Write about how your constitutional patterns interact with everything else. Your type doesn’t exist in isolation. It shapes which automatic patterns are strongest, which willingness blocks are stickiest, which inherited patterns took root most easily. Name these connections.
What do the fluctuations in your mental and physical states look like over days and weeks? What drives them? What are the signs that you’re drifting from your center, and what brings you back?
Mind Structure
How your mental machinery works. What are the dominant activities happening in your mind most of the time, is it mostly judging, imagining, remembering, analyzing, narrating?
What’s your default level of mental operation? When you’re not directing your mind deliberately, where does it settle? Into repetitive thought loops? Into worry? Into fantasy? Into dullness? Write about this with specificity. Not “my mind is busy.” How is it busy? Doing what?
Which thoughts have you been treating as truth that you now recognize as just mental activity? This is one of the most valuable things you can document. The specific thoughts you used to believe automatically that you now see as optional.
Epistemology
How you know what you think you know. And where you’ve been wrong.
What’s your dominant way of deciding whether something is true? Do you rely on logic? Gut feeling? Authority? Consensus? Personal experience? Write about your actual habits, not your idealized version.
What do you over-rely on? Every knowing method has limits. Yours does too. Where does your default method lead you astray? Where has it produced false certainty?
What false certainties have you identified through this work? Things you were sure about that turned out to be wrong, not just factually wrong, but things you “knew” about yourself that weren’t true. These are gold. Document them carefully.
Willingness
What you’re unwilling to be. Not in theory, in practice. What identities or roles or qualities do you refuse, unconsciously, to take on? Which of these serve you and which limit you?
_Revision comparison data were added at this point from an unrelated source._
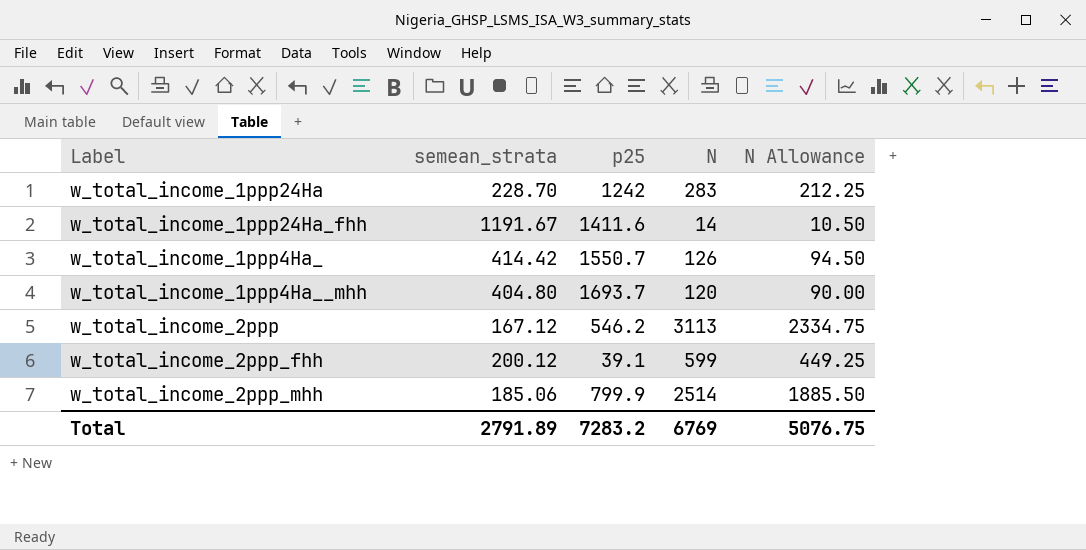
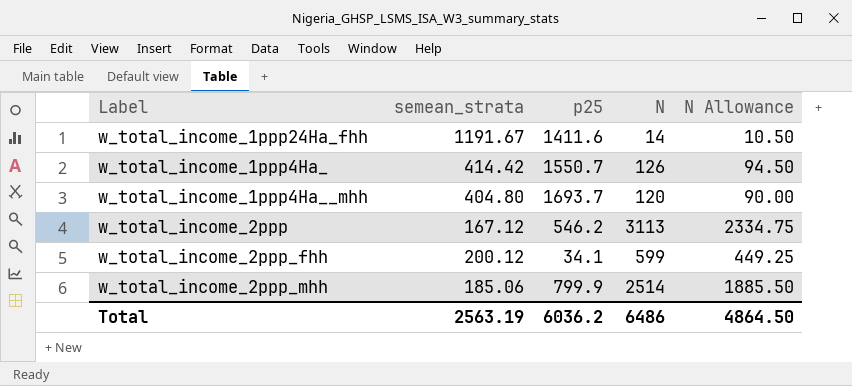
row w_total_income_1ppp24Ha: 228.70 | 1242 | 283 | 212.25 -> none
w_total_income_2ppp_fhh | p25: 39.1 -> 34.1
Total | semean_strata: 2791.89 -> 2563.19
Total | p25: 7283.2 -> 6036.2
Total | N: 6769 -> 6486
Total | N Allowance: 5076.75 -> 4864.50

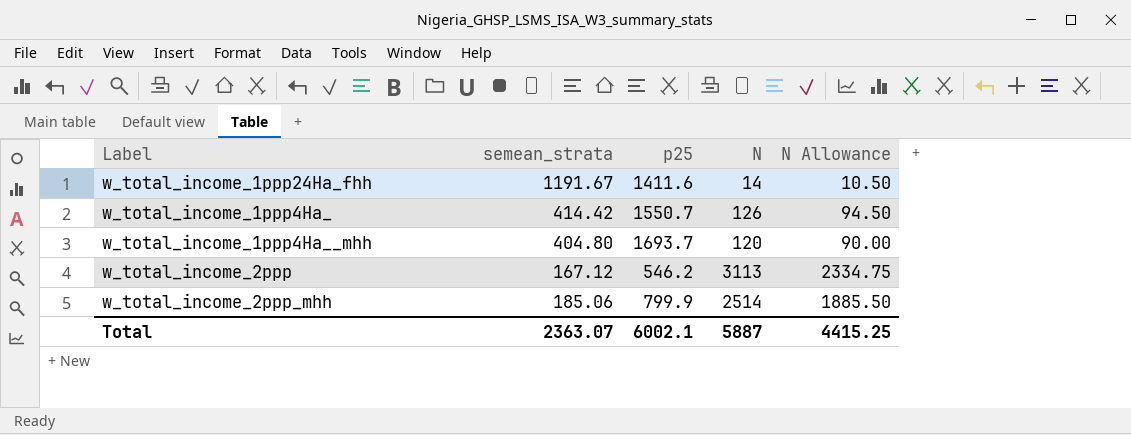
row w_total_income_2ppp_fhh: 200.12 | 34.1 | 599 | 449.25 -> none
Total | semean_strata: 2563.19 -> 2363.07
Total | p25: 6036.2 -> 6002.1
Total | N: 6486 -> 5887
Total | N Allowance: 4864.50 -> 4415.25

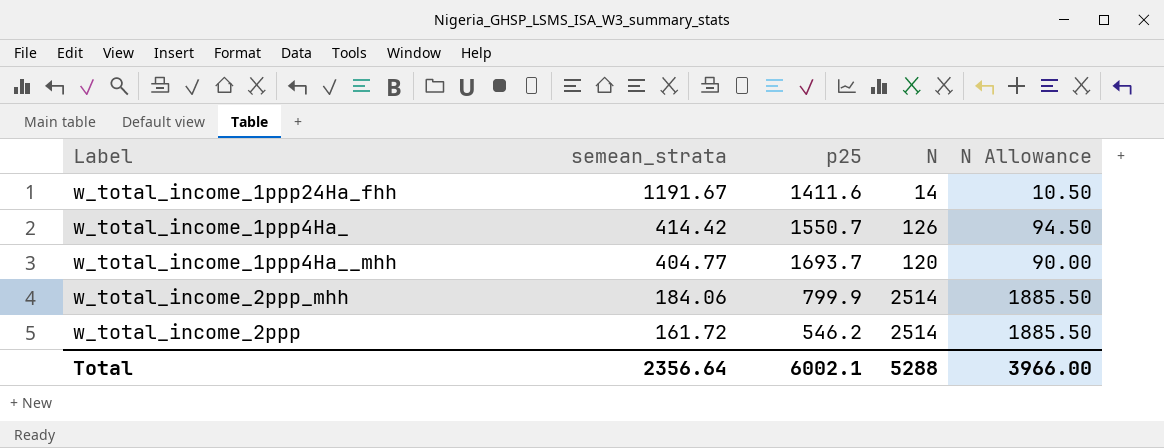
row order: none -> semean_strata descending
w_total_income_1ppp4Ha__mhh | semean_strata: 404.80 -> 404.77
w_total_income_2ppp_mhh | semean_strata: 185.06 -> 184.06
w_total_income_2ppp | semean_strata: 167.12 -> 161.72
w_total_income_2ppp | N: 3113 -> 2514
w_total_income_2ppp | N Allowance: 2334.75 -> 1885.50
Total | semean_strata: 2363.07 -> 2356.64
Total | N: 5887 -> 5288
Total | N Allowance: 4415.25 -> 3966.00

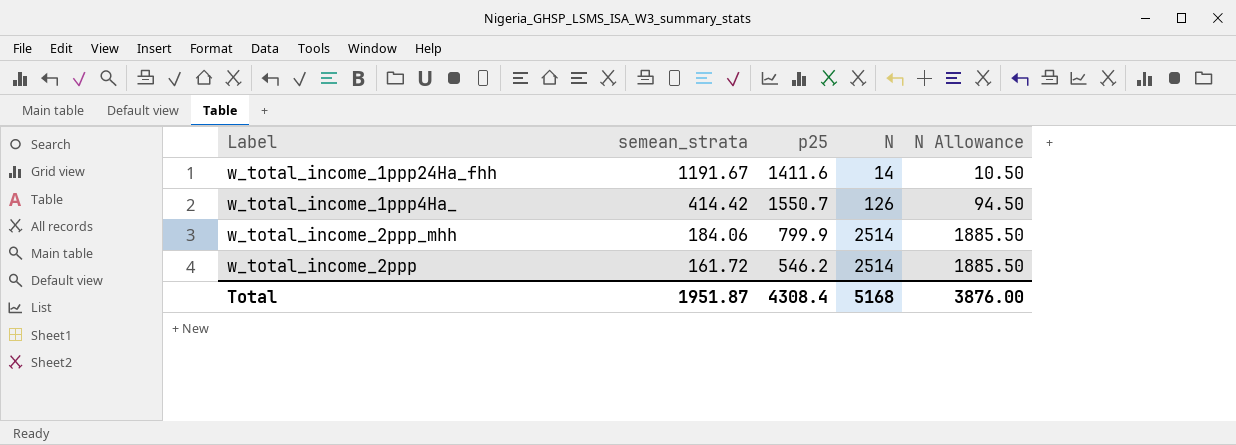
row w_total_income_1ppp4Ha__mhh: 404.77 | 1693.7 | 120 | 90.00 -> none
Total | semean_strata: 2356.64 -> 1951.87
Total | p25: 6002.1 -> 4308.4
Total | N: 5288 -> 5168
Total | N Allowance: 3966.00 -> 3876.00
What you’re unwilling to do. The actions you “can’t” take that are “won’t.” Where did those blocks come from? Are they protecting you from something real or from something imagined?
What you’re unwilling to have. Your ceilings. The amount of success, love, money, recognition, or peace that starts to feel uncomfortable. Where are those ceilings? How do they show up?
Past and Memory
Your relationship to your past, as it stands now. Not where it was when you started, where it is after doing this work.
What areas still need deeper work? What memories carry weight that observation alone hasn’t resolved? These become your priority list for Level 3. Be honest about what’s still loaded.
What’s your confronting capacity now? What can you look at without being overwhelmed? Where are the edges of what you can face?
The Read-Through
When all sections are complete, go back to the beginning and read the entire document from start to finish. Don’t edit as you read. Just read.
Notice how it feels to see yourself described this clearly. Notice if anything is missing. Notice if anything is dishonest, places where you softened the truth or described who you want to be rather than who you are.
If something needs correcting, correct it. This document has to be accurate. It’s the foundation for everything that comes next.
Today’s Practice
Complete every remaining section. Inherited patterns, constitution, mind structure, epistemology, willingness, memory. Then read the whole thing.
This is heavy work. Take breaks if you need to. But finish it today. Don’t let it stretch into a multi-day project that never gets completed.
When you’re done, you’ll have the most complete written picture of yourself that you’ve ever created. That alone is significant. Sit with it.